• [Task details]
Go through the records below and copy out every line that contains the word "Jersey".

Before-and-after change data:
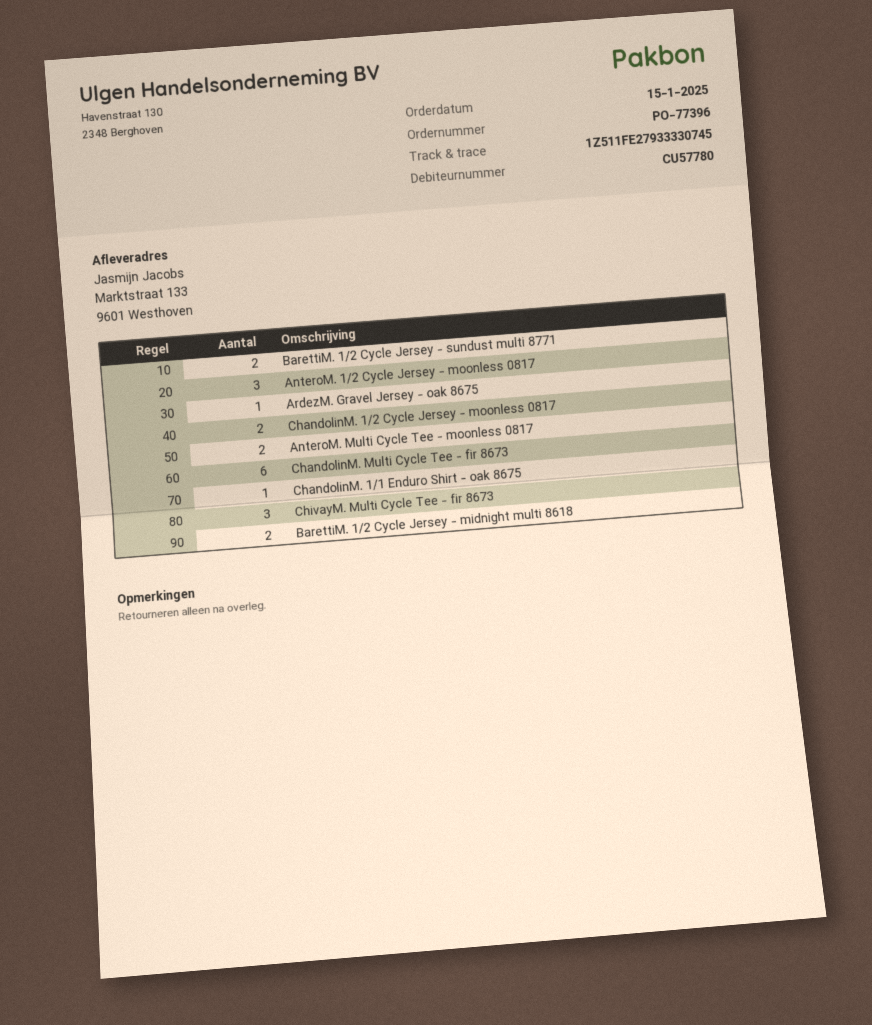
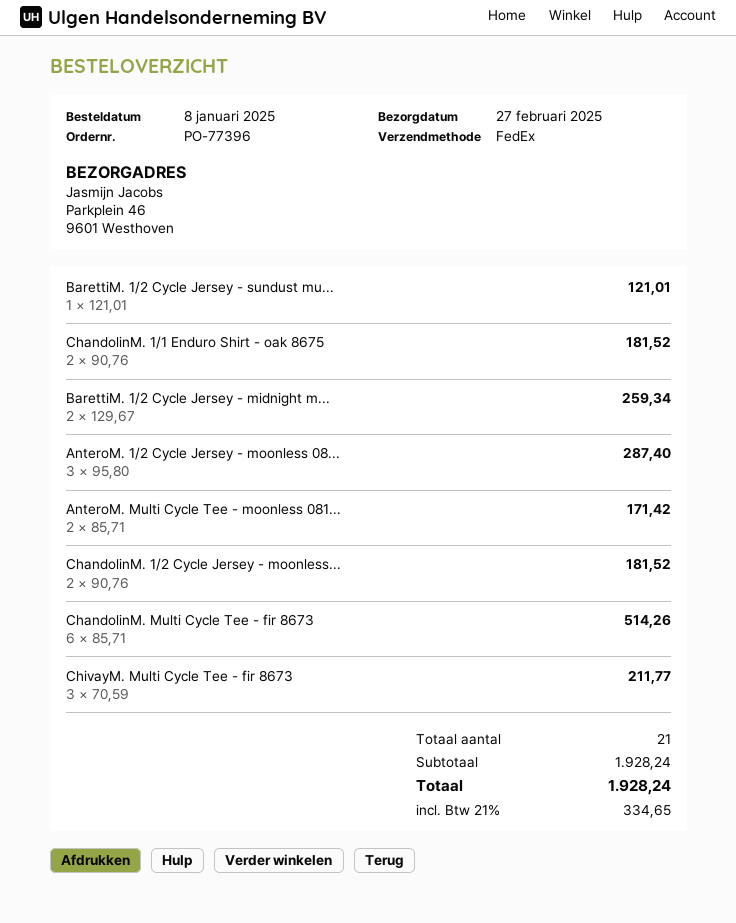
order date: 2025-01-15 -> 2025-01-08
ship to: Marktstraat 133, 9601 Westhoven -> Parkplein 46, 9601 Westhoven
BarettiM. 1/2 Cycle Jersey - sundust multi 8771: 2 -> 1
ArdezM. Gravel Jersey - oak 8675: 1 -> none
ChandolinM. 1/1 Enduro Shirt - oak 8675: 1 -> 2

• [Response]
BarettiM. 1/2 Cycle Jersey - sundust multi 8771: 2 -> 1
ArdezM. Gravel Jersey - oak 8675: 1 -> none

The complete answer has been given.